If anyone of these methods does not work for you, consider trying them in descending order. So, wash with soap and water first. Follow up with lime sulfate or copper sulfate. If you’re still struggling, it might be time to prune and rearrange the yard.
Don’t let the lichen get the best of you. It’s a delicate symbiotic relationship, and it will be easy for you to disrupt it.
Should you remove lichen from trees?
In many cases, lichen is a part of the tree. Removal of lichen from trees can cause the growth and decline of the trees.
In some cases, it's better for the health of trees to remove lichen from them when it becomes a threat. It's important not to take matters into your own hands and always make sure that you consult with your local authorities before doing anything like this.
Are lichens harmful to trees?
Lichens are not harmful to trees. They actually make their leaves and bark healthier by providing shade and nutrients.
A lichen is a symbiotic organism that grows on the surface of other plants, typically trees, rocks, or buildings. Although they are not harmful to trees, they can reduce tree growth by taking away light or moisture.
What causes lichens to grow on trees?
Lichens grow in areas with a lot of moisture as well as cool temperatures. They can also be found on waterfalls and damp cliffs. Lichens usually form on the bark of tree trunks or large branches where they are supported by the tree's strength and exposure to air. The best time for lichen growth is during springtime when the tree is coming out of winter dormancy which means it has more nutrients to share with their friends!
How do you get rid of lichen on trees naturally?
Lichen is a type of fungus that is found on trees. It can be problematic for the tree because it can kill a tree if untreated.
There are many ways to get rid of lichen from a tree naturally. The most popular way is to scrape off the lichen with your fingernails and then scrub the area with soap and water until there are no signs of it left.
How do you control lichen?
When you have lichen or mold infestation in your home or business, it’s very important to know how to control lichen as soon as possible so that it doesn’t spread and become a bigger problem for you.
Lichen are a very hardy organism that can be found on rocks and trees in almost any climate worldwide. They get their nutrients from the air and the soil they grow on but they also feed off of other plants around them as well. They are especially difficult to control because they coat themselves in various mosses or algae so that humans cannot see them or eliminate them easily.
When it comes to controlling lichen, there are a few methods that you can try.
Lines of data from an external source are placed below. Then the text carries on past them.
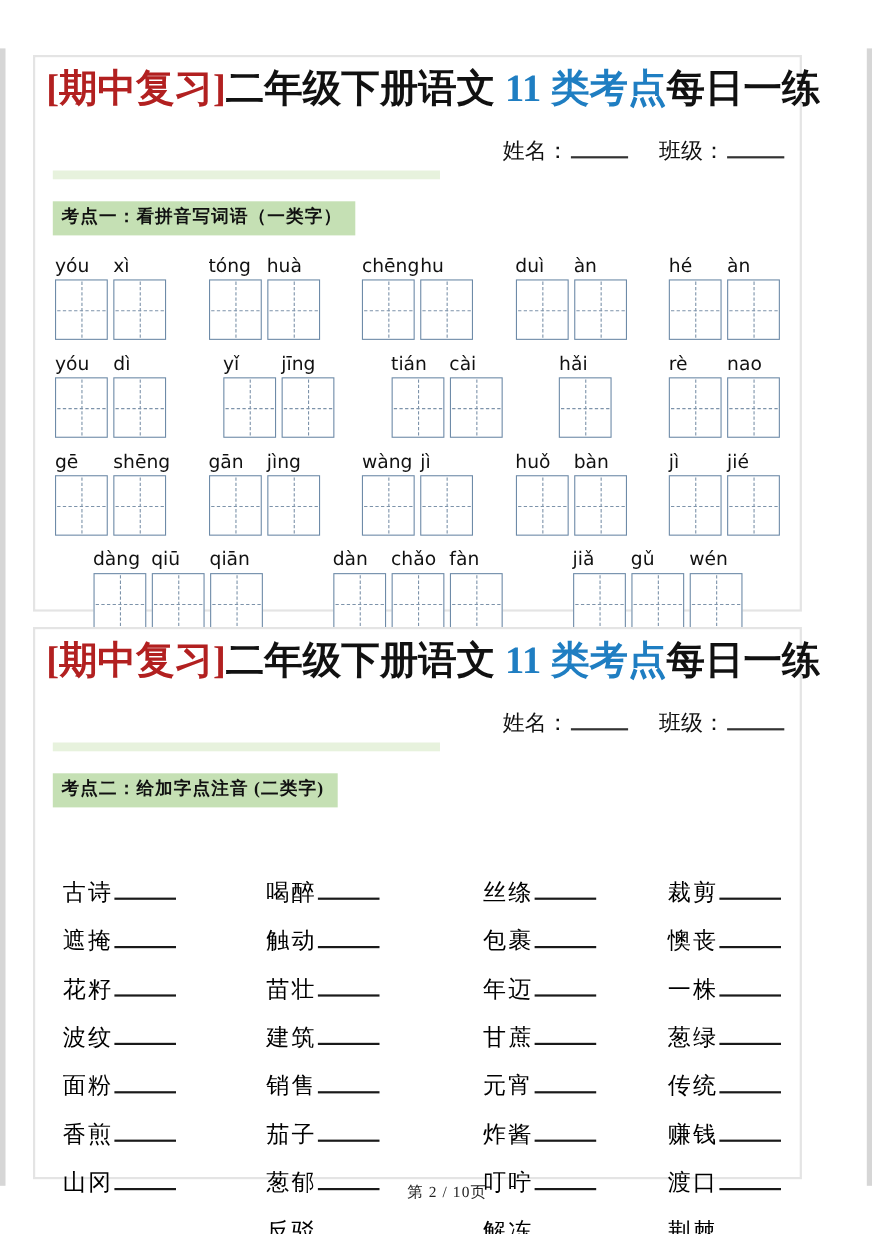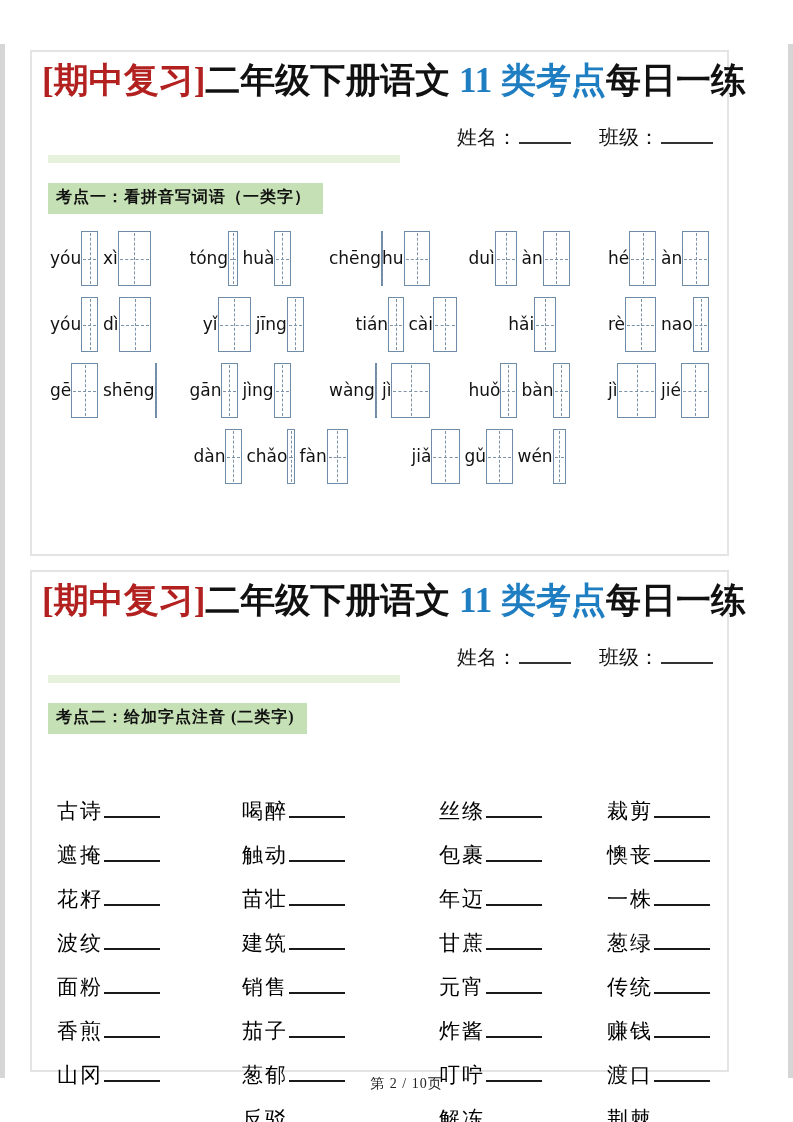--- a/index.html
+++ b/index.html
@@ -47,7 +47,7 @@
   .p-row { display:flex; justify-content:space-between; margin-top:11px; }
   .p-row.p-center { justify-content:center; gap:64px; }
   .p-group { display:flex; gap:5px; }
-  .p-cell { display:flex; flex-direction:row; align-items:center; width:48px; }
+  .p-cell { display:flex; flex-direction:column; width:48px; }
   .p-label {
     font-family:"DejaVu Sans", sans-serif; font-size:17px; color:#111;
     height:23px; line-height:23px; white-space:nowrap;

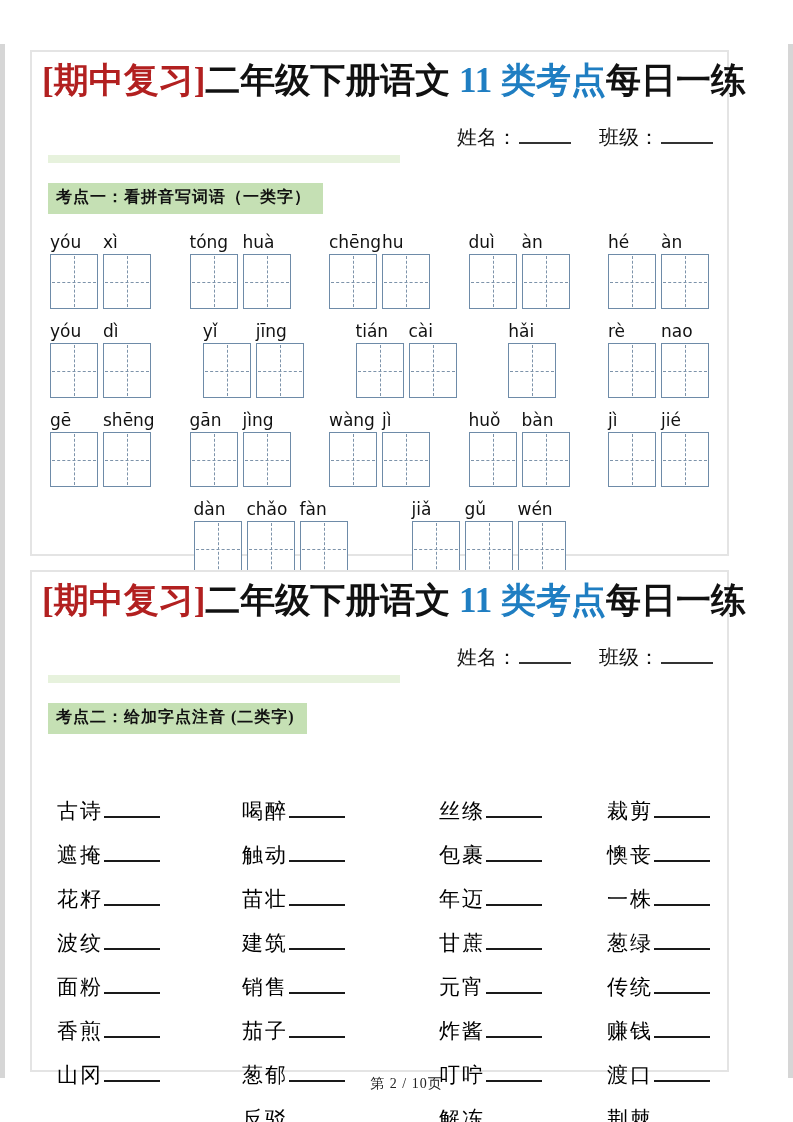--- a/index.html
+++ b/index.html
@@ -333,6 +333,29 @@
         </div>
       </div>
       <div class="p-row p-center">
+        <div class="p-group">
+          <div class="p-cell">
+            <div class="p-label">dàng</div>
+            <div class="p-box">
+              <div class="vline"></div>
+              <div class="hline"></div>
+            </div>
+          </div>
+          <div class="p-cell">
+            <div class="p-label">qiū</div>
+            <div class="p-box">
+              <div class="vline"></div>
+              <div class="hline"></div>
+            </div>
+          </div>
+          <div class="p-cell">
+            <div class="p-label">qiān</div>
+            <div class="p-box">
+              <div class="vline"></div>
+              <div class="hline"></div>
+            </div>
+          </div>
+        </div>
         <div class="p-group">
           <div class="p-cell">
             <div class="p-label">dàn</div>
The easiest of them is to use a mix of bleach and water. Another method is to use bleach and vinegar.
There are two other ways to control lichen: physically and chemically.
The first way is to physically remove it from its place by scraping it off with a metal shovel or knocking it off with a rock. The second way is to use chemicals which will kill off the lichen but won't harm the tree or plant on which the lichen grows.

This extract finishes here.